Task input:

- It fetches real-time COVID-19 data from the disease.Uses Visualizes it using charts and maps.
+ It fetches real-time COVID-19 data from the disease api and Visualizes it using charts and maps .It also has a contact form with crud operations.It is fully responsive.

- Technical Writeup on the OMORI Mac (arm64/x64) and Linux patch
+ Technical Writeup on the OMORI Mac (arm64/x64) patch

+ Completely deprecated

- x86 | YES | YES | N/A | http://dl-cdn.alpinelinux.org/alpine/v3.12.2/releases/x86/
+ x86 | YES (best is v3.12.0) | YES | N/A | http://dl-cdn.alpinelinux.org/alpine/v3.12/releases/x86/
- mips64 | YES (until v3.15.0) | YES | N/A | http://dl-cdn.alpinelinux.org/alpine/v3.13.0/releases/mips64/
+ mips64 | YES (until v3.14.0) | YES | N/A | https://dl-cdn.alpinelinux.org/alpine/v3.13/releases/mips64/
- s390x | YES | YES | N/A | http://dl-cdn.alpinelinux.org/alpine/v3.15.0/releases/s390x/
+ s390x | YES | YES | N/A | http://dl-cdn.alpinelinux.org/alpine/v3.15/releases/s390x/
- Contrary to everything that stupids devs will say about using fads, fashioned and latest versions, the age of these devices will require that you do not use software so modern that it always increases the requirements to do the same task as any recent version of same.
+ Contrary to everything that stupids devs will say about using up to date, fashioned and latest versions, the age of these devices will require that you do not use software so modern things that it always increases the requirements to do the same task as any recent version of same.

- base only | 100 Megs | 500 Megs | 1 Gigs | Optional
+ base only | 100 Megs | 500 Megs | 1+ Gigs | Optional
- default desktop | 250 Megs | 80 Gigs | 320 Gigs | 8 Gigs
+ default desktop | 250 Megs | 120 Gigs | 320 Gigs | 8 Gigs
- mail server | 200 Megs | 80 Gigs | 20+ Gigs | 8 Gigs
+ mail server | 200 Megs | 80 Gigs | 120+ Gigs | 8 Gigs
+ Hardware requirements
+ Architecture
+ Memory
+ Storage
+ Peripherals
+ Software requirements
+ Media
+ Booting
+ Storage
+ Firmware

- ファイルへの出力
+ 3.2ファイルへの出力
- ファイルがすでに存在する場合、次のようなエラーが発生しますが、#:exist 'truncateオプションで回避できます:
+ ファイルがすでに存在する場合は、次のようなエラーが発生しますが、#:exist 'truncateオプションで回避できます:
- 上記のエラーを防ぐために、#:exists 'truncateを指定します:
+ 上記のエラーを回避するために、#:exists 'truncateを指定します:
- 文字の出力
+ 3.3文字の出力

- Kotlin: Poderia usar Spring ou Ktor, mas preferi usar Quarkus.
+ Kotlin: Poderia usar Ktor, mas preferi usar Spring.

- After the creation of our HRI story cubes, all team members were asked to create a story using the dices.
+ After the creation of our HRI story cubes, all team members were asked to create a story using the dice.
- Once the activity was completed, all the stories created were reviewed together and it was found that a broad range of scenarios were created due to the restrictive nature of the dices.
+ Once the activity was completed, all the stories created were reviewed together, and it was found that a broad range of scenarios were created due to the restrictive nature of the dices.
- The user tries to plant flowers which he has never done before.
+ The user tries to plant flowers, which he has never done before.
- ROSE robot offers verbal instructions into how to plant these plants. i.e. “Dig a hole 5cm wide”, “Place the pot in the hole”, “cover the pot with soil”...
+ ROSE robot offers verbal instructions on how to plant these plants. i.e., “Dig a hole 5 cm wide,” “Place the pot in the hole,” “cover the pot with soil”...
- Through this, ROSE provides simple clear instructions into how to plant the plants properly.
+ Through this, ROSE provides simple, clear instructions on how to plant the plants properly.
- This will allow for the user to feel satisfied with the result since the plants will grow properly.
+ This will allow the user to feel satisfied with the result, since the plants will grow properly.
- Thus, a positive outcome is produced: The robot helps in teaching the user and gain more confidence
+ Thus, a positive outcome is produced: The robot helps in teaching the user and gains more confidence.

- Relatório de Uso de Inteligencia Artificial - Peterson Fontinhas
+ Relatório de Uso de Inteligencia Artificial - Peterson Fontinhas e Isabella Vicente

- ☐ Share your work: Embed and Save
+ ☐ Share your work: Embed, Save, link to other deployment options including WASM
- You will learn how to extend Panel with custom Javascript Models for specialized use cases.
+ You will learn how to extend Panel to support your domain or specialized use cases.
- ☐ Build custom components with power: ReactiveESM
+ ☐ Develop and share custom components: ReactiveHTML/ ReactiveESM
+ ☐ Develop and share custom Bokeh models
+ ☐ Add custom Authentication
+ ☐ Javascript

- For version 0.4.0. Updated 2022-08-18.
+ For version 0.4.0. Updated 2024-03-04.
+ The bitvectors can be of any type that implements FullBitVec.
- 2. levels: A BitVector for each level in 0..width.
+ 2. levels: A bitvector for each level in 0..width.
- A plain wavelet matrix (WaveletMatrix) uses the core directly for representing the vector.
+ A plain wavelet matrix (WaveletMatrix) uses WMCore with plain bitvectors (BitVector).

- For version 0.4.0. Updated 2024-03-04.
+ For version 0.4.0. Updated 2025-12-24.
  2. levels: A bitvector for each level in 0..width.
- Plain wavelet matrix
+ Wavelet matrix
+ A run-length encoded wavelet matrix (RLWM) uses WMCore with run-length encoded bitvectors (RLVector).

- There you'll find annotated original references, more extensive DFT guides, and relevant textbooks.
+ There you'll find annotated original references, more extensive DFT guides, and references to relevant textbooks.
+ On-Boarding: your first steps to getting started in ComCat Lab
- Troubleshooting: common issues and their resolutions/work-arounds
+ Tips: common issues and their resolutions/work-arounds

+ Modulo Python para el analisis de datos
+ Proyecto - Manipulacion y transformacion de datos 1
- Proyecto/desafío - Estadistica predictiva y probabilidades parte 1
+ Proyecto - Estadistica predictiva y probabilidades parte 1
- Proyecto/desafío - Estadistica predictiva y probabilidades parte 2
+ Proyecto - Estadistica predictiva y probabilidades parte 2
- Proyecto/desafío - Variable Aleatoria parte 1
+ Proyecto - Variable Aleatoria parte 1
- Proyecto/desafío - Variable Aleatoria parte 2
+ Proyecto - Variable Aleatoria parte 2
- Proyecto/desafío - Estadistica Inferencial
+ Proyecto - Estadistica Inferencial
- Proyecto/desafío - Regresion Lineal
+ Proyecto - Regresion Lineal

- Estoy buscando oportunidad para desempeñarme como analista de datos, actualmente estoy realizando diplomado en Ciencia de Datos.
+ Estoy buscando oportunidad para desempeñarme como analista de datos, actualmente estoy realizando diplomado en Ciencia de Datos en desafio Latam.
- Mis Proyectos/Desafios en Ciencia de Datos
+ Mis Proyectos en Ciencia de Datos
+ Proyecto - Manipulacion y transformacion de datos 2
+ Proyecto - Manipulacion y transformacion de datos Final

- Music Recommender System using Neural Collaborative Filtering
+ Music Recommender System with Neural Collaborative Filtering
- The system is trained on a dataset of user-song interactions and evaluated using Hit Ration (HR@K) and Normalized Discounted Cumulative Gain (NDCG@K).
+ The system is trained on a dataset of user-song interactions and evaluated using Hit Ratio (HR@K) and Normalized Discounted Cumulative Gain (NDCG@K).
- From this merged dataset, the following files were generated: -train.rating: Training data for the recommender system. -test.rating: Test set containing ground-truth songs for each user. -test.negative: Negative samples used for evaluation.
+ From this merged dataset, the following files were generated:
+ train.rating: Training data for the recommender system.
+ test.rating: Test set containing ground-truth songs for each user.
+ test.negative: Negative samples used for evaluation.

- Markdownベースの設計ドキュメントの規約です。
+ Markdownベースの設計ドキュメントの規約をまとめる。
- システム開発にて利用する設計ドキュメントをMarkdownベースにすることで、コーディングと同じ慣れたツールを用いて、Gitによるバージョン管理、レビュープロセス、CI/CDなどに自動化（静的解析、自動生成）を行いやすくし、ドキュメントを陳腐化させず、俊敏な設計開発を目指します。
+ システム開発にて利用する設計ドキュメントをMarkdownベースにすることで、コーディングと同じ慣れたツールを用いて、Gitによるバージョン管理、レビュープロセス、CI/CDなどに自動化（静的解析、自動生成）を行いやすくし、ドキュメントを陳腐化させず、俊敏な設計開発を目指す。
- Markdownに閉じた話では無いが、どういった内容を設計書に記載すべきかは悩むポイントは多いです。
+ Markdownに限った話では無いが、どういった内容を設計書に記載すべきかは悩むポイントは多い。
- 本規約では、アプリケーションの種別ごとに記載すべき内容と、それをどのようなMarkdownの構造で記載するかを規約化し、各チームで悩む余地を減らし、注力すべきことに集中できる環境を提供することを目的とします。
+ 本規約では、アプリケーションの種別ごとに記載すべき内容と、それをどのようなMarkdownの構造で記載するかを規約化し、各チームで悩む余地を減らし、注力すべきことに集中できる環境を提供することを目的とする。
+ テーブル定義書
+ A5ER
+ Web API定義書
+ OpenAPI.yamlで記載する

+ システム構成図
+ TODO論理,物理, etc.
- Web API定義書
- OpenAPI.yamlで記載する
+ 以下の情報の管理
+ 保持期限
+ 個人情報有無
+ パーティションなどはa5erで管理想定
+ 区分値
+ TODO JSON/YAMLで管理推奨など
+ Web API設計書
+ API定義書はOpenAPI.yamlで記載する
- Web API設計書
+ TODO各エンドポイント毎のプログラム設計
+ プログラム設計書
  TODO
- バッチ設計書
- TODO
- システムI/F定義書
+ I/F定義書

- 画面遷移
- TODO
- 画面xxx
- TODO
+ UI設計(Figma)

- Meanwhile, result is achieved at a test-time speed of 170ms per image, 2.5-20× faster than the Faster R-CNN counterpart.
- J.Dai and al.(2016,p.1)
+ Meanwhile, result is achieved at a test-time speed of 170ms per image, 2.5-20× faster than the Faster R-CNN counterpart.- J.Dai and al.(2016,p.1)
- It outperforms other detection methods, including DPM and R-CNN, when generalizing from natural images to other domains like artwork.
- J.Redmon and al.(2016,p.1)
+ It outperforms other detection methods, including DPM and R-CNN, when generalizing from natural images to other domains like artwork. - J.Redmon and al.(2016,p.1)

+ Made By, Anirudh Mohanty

Problem to solve: Please print, exactly and with nothing else, the lines from the first line of the entries through the line containing "is fully responsive.".

Task result:
- It fetches real-time COVID-19 data from the disease.Uses Visualizes it using charts and maps.
+ It fetches real-time COVID-19 data from the disease api and Visualizes it using charts and maps .It also has a contact form with crud operations.It is fully responsive.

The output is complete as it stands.